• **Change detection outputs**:
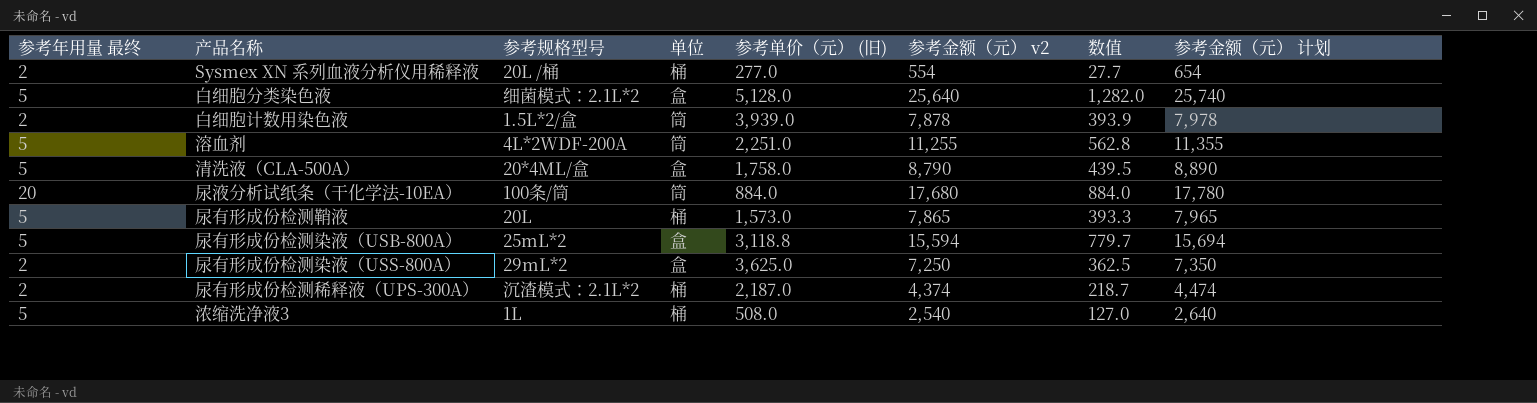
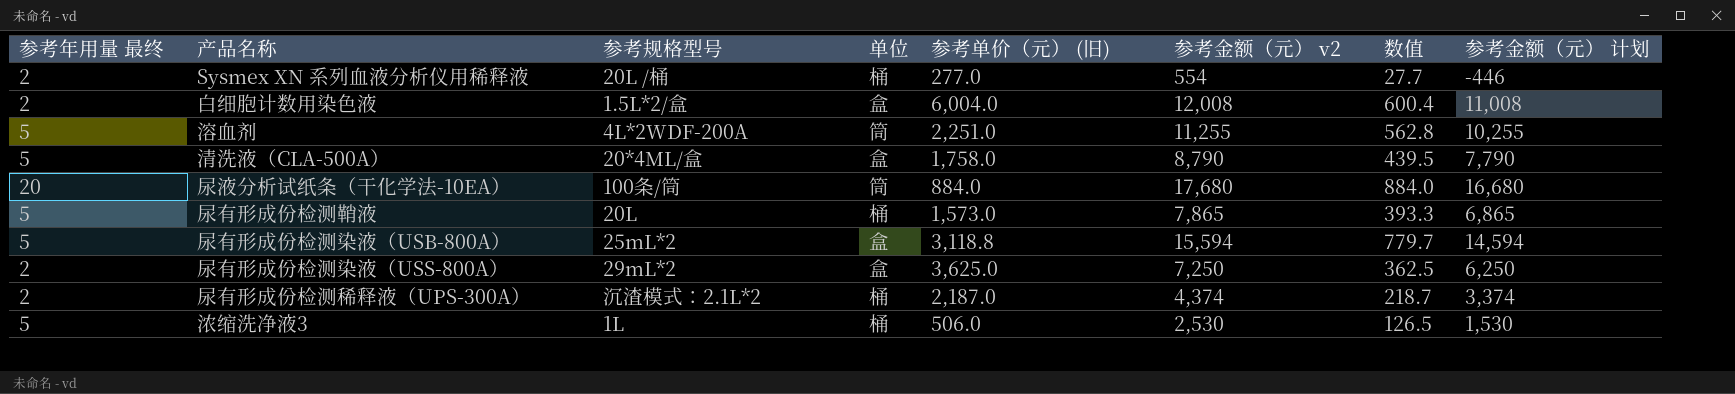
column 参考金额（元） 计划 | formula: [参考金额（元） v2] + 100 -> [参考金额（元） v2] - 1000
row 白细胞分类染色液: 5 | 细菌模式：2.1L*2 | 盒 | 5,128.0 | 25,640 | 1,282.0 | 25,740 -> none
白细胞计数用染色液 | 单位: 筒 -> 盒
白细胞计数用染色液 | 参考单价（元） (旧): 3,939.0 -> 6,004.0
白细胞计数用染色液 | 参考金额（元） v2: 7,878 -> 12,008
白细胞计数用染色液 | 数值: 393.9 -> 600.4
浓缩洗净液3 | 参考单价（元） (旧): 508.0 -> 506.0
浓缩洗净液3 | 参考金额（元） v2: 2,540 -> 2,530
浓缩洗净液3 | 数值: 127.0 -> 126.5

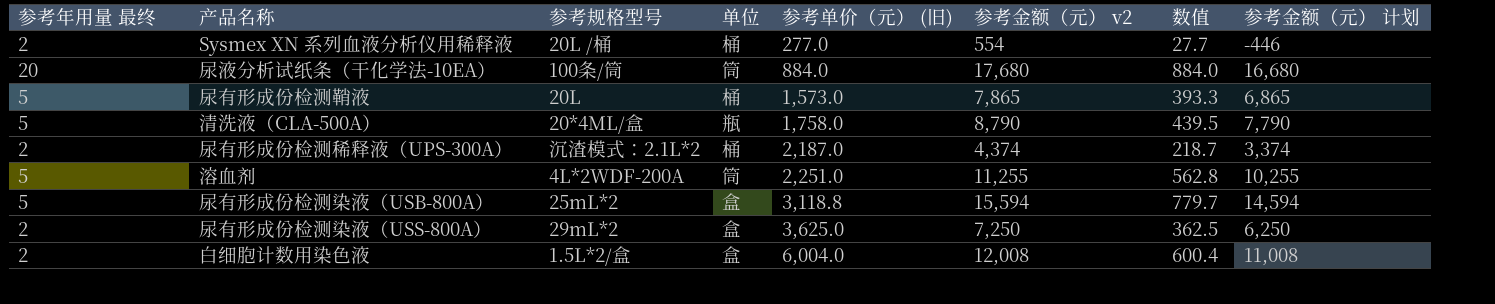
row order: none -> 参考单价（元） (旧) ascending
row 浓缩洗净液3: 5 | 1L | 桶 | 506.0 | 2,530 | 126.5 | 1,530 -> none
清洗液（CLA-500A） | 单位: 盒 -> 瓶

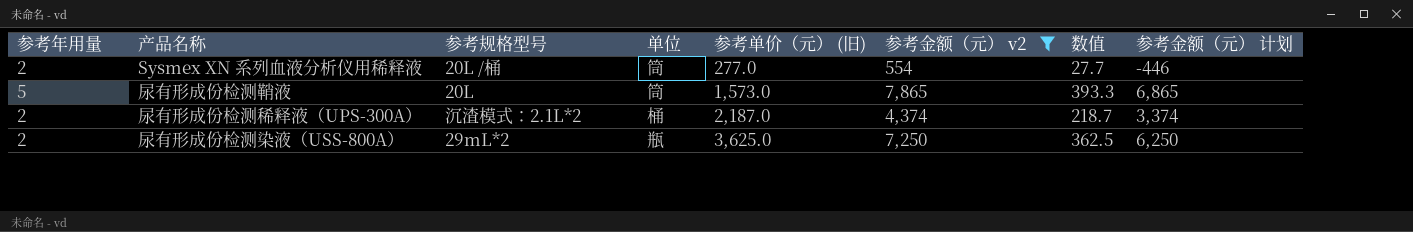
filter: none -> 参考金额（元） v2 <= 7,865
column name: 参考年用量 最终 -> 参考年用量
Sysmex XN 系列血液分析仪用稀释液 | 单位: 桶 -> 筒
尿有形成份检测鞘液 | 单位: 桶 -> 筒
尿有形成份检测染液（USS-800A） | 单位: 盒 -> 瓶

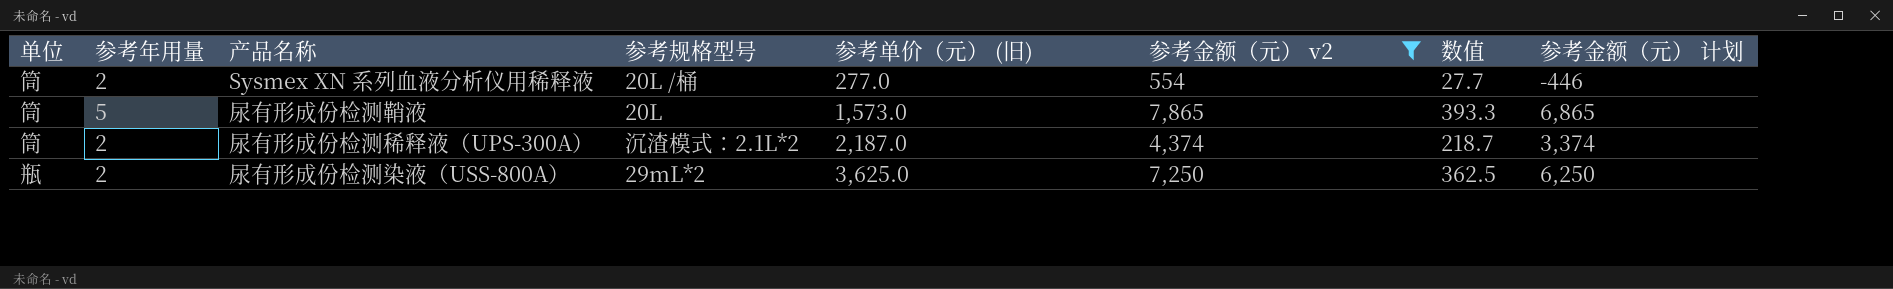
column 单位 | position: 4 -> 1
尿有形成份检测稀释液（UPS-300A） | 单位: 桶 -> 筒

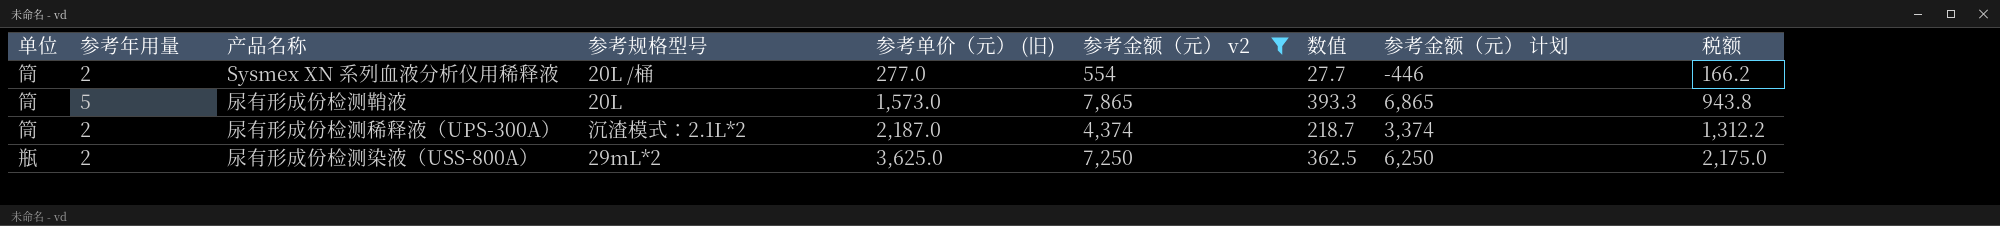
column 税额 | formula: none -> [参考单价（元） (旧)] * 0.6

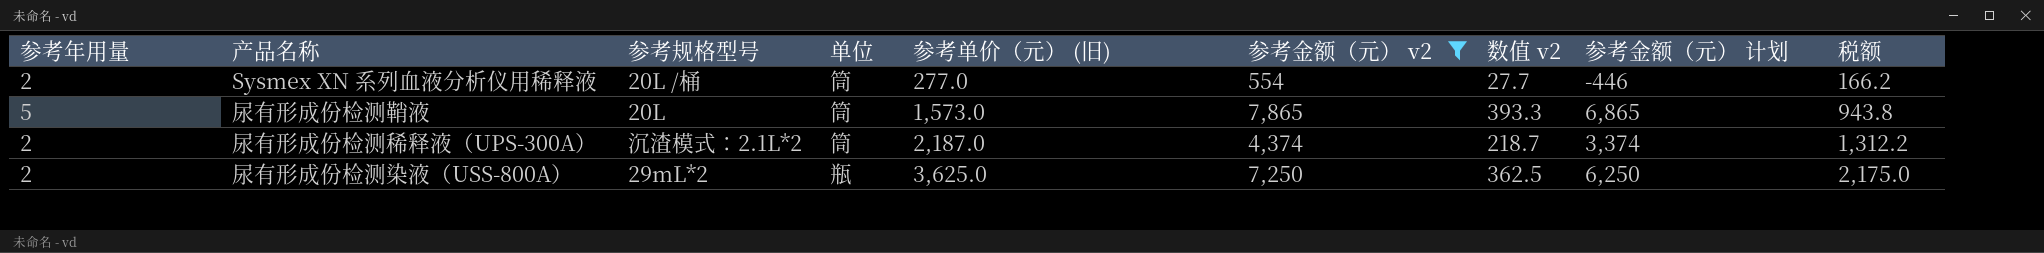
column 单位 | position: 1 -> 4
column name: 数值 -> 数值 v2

• **Task directions**: Would you print, exactly as they appear, the lines from the line with "尿有形成份检测稀释液（UPS-300A） | 单位: 桶 -> 筒" through the end of the entries above, leaving out the pictures?

• **Exercise solution**:
尿有形成份检测稀释液（UPS-300A） | 单位: 桶 -> 筒

column 税额 | formula: none -> [参考单价（元） (旧)] * 0.6

column 单位 | position: 1 -> 4
column name: 数值 -> 数值 v2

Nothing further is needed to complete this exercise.